Reflections on IUCN World Conservation Congress’ Nature-Culture Journey
At the September 2016 International Union for Conservation of Nature (IUCN) World Conservation Congress in Hawai’i, IUCN and ICOMOS (International Council on Monuments and Sites – the cultural heritage counterpart to IUCN) co-sponsored a Nature-Culture Journey. This Journey and a companion World Heritage Journey featured over 50 related sessions that examined growing evidence that natural and cultural heritage are closely interconnected in many landscapes/seascapes and effective and lasting conservation of such places depends on better integration for planning and management. These examples demonstrated that natural and cultural heritage experts face similar conservation challenges in places with complex interrelated ecological and cultural networks – often across large landscapes – and each brings a body of complementary knowledge and capacities.
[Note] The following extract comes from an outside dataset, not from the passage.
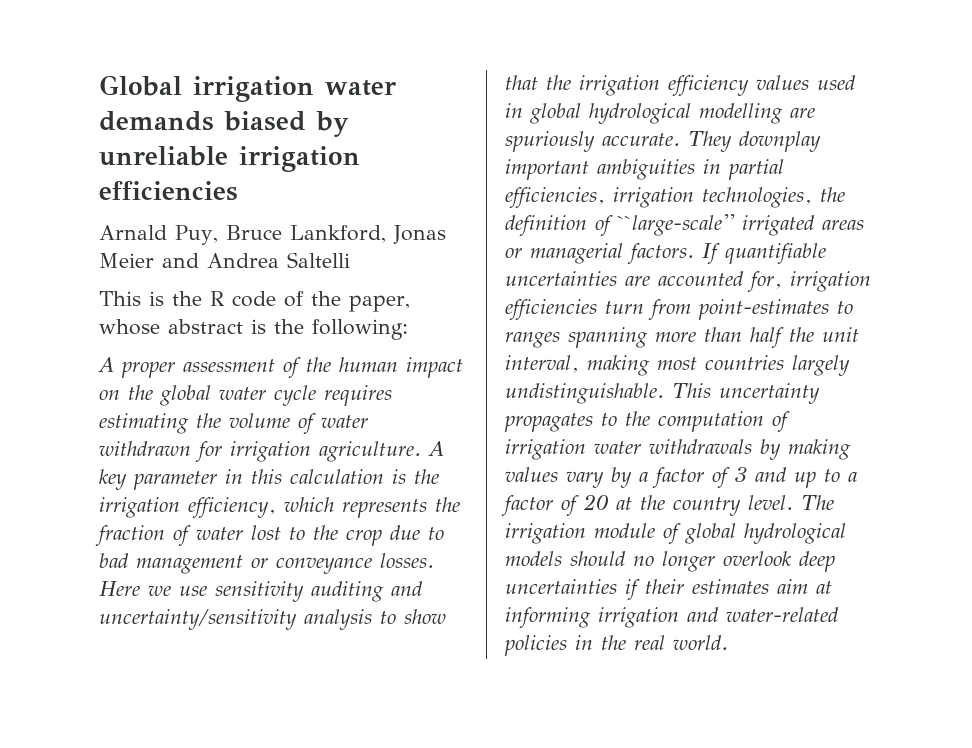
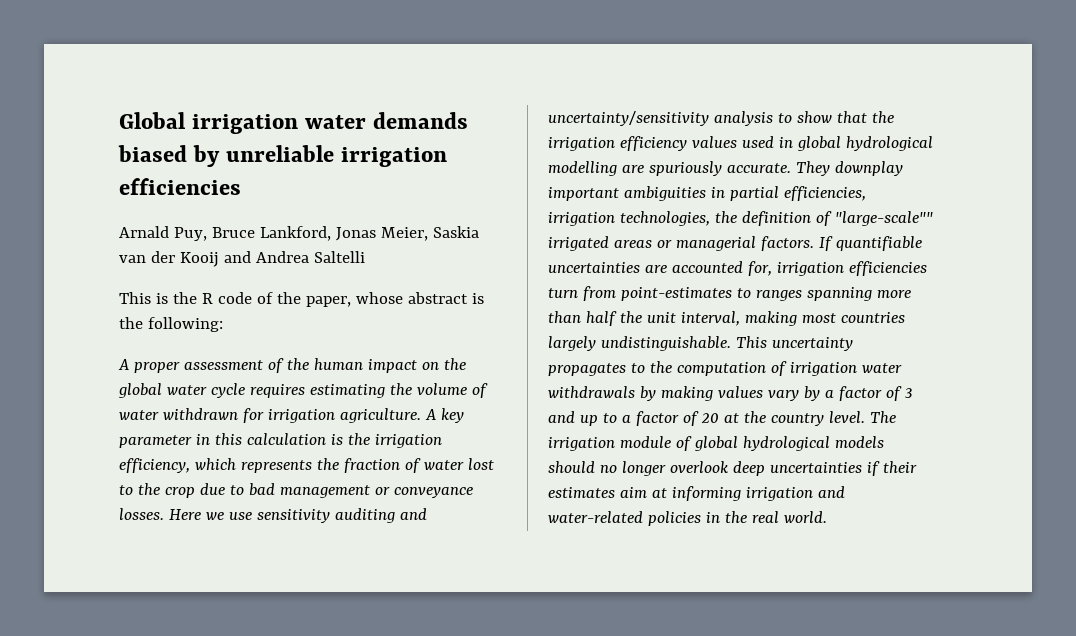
[99,253,154,268] Meier -> [380,226,479,241] [119,251,219,267] Meier, Saskia van der Kooij
[617,214,735,236] ``large-scale'' -> [834,211,933,226] "large-scale""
This Journey underscored that additional dialogue was critical to more fully identify and build on successful examples to advance good conservation practice. These diverse examples and dialogue produced a statement of commitments, Mālama Honua: to care for our island Earth that was signed by attendees at the closing reception for the Nature-Culture Journey. This statement (currently being translated into French and Spanish) will soon be on-line and available for additional signatures. Follow up discussions are being planned for the 2017 ICOMOS General Assembly in Delhi, India.
Report submitted by Nora Mitchell, member of the Nature-Culture Journey IUCN-ICOMOS planning group.